Get Root Domain of Link

Gavin Schulz picture Gavin Schulz · Oct 5, 2009 · Viewed 19.8k times · Source

I have a link such as http://www.techcrunch.com/ and I would like to get just the techcrunch.com part of the link. How do I go about this in python?

Answer

Ben Blank picture Ben Blank · Oct 5, 2009

Getting the hostname is easy enough using urlparse:

hostname = urlparse.urlparse("http://www.techcrunch.com/").hostname

Getting the "root domain", however, is going to be more problematic, because it isn't defined in a syntactic sense. What's the root domain of "www.theregister.co.uk"? How about networks using default domains? "devbox12" could be a valid hostname.

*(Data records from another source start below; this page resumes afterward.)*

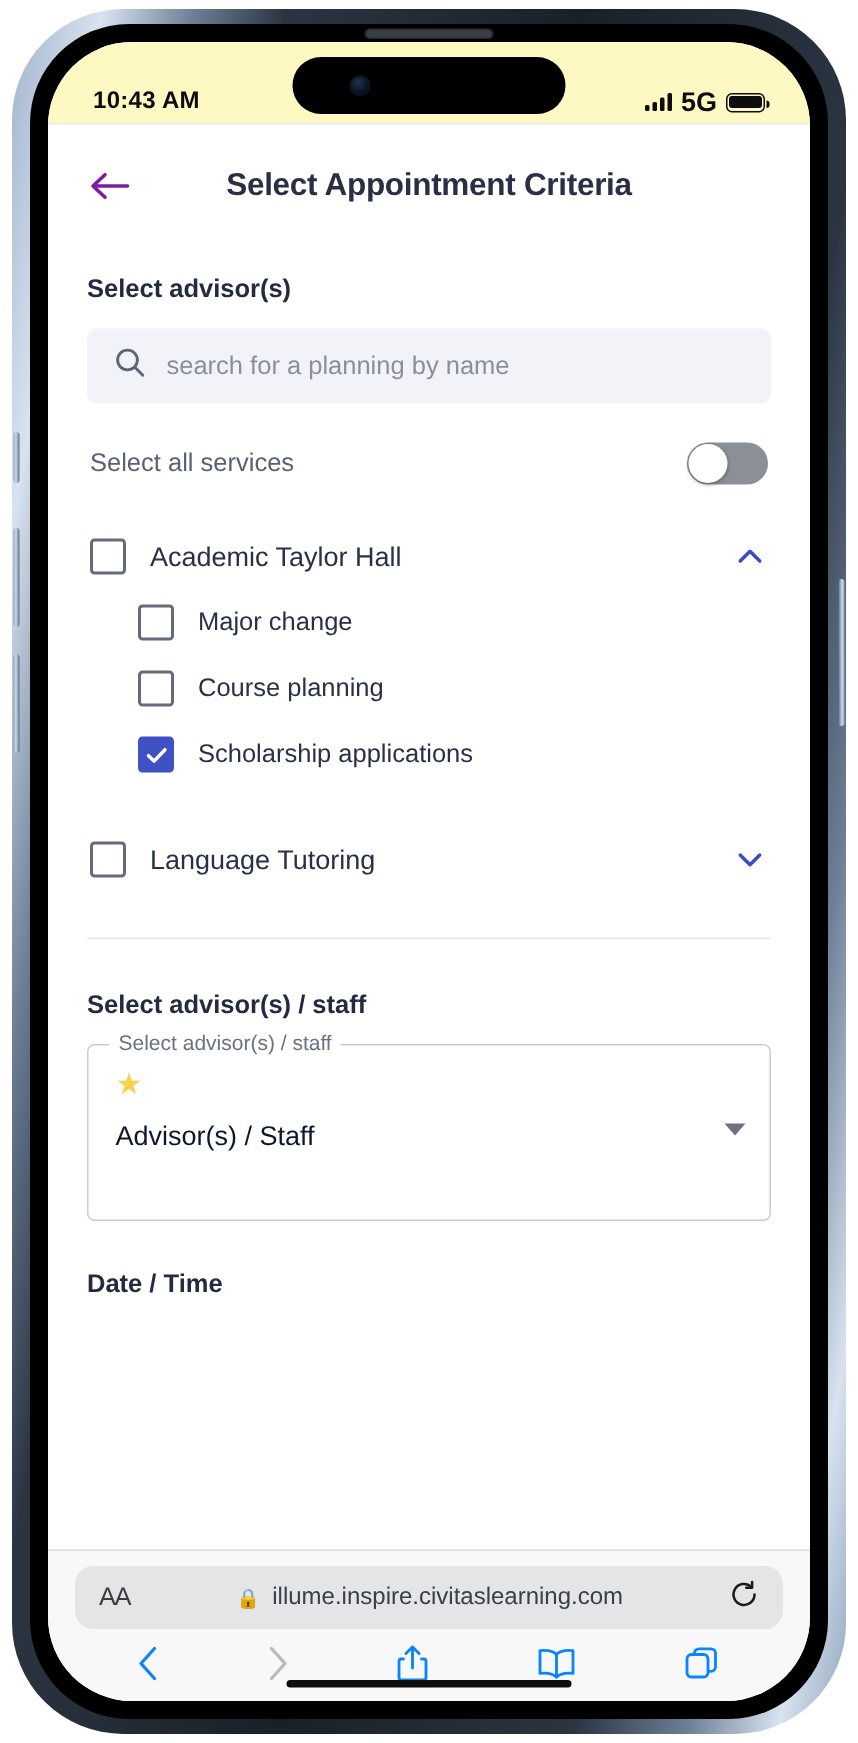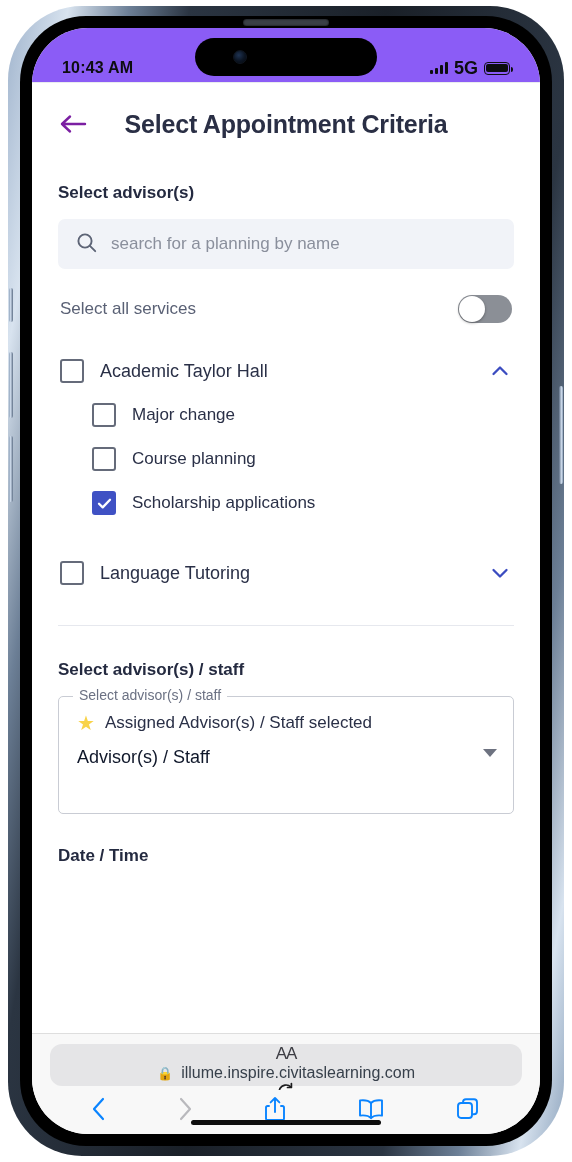"10:43 AM" .status-bar { background: #8b5cf6 -> #fef9c3 }
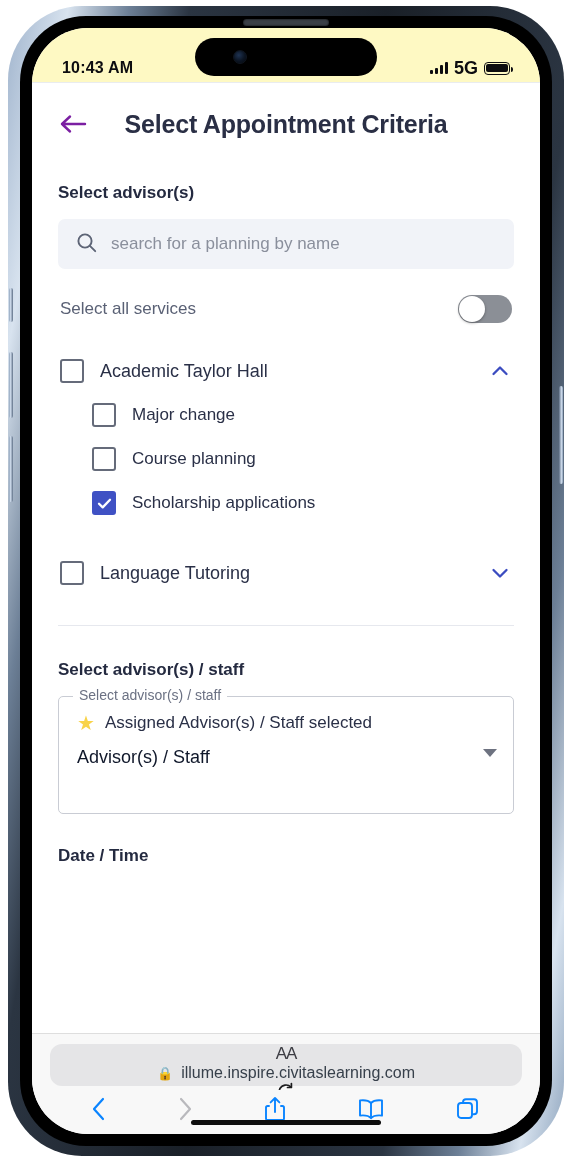"Select Appointment Criteria" .page-title { font-size: 25px -> 21px }
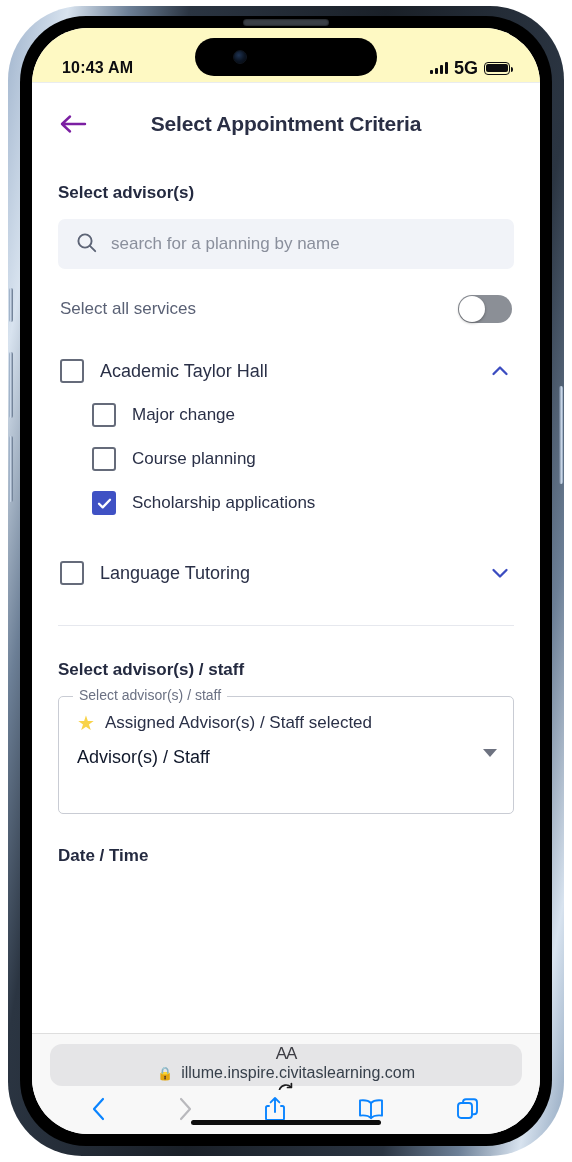"Assigned Advisor(s) / Staff selected" span { html: <span>Assigned Advisor(s) / Staff selected</span> -> none }
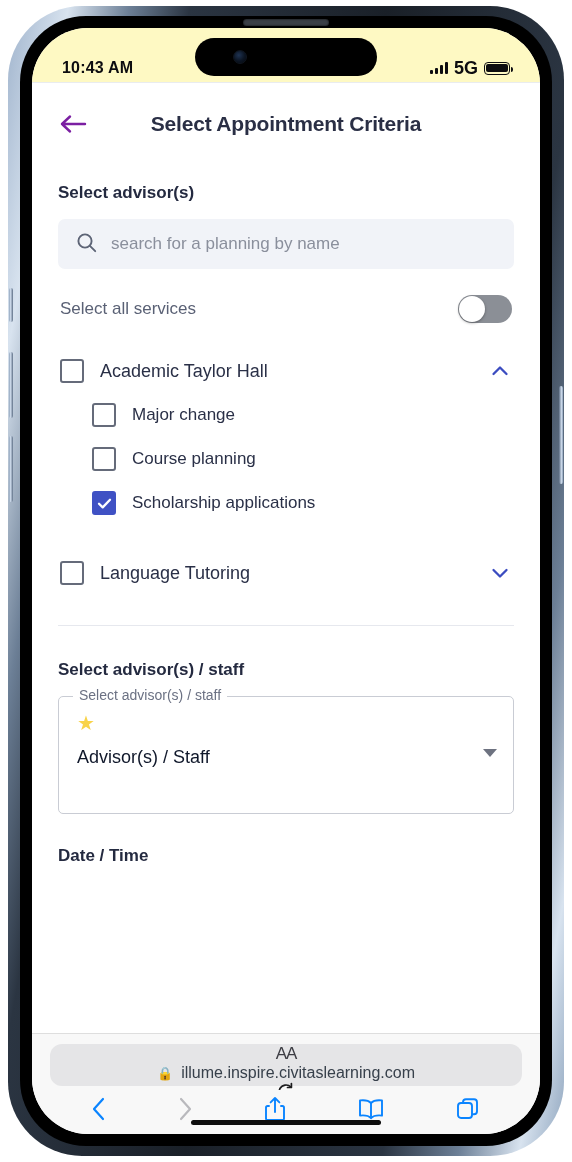"AA" .url-pill { flex-direction: column -> none }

One way to handle this would be to use the Public Suffix List, which attempts to catalogue both real top level domains (e.g. ".com", ".net", ".org") as well as private domains which are used like TLDs (e.g. ".co.uk" or even ".github.io"). You can access the PSL from Python using the publicsuffix2 library:

import publicsuffix
import urlparse

def get_base_domain(url):
    # This causes an HTTP request; if your script is running more than,
    # say, once a day, you'd want to cache it yourself.  Make sure you
    # update frequently, though!
    psl = publicsuffix.fetch()

    hostname = urlparse.urlparse(url).hostname

    return publicsuffix.get_public_suffix(hostname, psl)